The Rustic Landscape of Rim Village, 1927-1941
- Small-scale features should add diversity and dimension to the landscape and should not be dominant nor should they become landscape “features” in and of themselves.
- The number of signs actually required and the strategic placing of them in the landscape should be thoughtfully determined. Signs should be constructed of natural materials found on site; should be of the proper scale according to their purpose; and should be legible.
- Functional aspects of drinking fountains (i.e. pipes) should be naturalistically masked by the use of materials found on or appropriate to the site.
- Guardrails and curbing are unavoidable necessities in parks and therefore deserve to be planned thoughtfully. Stone is more permanent than wood; however, each must be considered for its native suitability. Changes in coping levels reflect nature’s natural rhythms. The barrier should flow along parallel with the grade of the road or walk to be harmonious in the landscape.
- Picnic tables may be built entirely of unmilled wood or stone, or they may be contrived combinations of both materials.

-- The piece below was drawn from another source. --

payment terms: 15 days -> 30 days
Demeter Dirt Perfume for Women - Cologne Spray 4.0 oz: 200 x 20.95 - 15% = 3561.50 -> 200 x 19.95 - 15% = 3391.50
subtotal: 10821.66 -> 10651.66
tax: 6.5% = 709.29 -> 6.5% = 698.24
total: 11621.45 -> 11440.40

- An open fireplace is appropriate for outdoor cooking and a chimney is functionally unnecessary. A skillful manipulation of a few large boulders — to suggest a natural arrangement — is in the best park character.
1. With one exception, no historic signs remain at Rim Villages. Existing signs should be replaced as part of a comprehensive sign plan for Rim Villages.

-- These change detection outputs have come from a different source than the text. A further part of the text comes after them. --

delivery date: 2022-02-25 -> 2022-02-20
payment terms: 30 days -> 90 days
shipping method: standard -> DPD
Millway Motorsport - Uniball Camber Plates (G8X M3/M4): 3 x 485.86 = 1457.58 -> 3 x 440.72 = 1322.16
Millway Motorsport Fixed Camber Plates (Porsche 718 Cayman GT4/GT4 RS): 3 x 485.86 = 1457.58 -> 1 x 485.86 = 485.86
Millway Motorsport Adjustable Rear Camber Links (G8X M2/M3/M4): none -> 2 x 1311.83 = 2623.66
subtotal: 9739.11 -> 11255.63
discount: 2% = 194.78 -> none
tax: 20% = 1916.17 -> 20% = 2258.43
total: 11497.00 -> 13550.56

2. Consideration should be given to reestablishing the historic motifs when constructing new signs. Signs throughout Rim Village should be rustic in character, constructed of unmilled wood or logs with rough log or stone bases that are consistent with existing structures. Signs can be stained to reduce maintenance and enhance visual continuity (see TYPOLOGY: Small-Scale Features, signs).
3. Directional and informational signs serve different purposes and should appear different. Directional signs for vehicular traffic should be relatively large in scale and readable from a distance. Informational signs orienting pedestrians to buildings and features should be smaller in relation to directional signs, although both should be similar in form and material.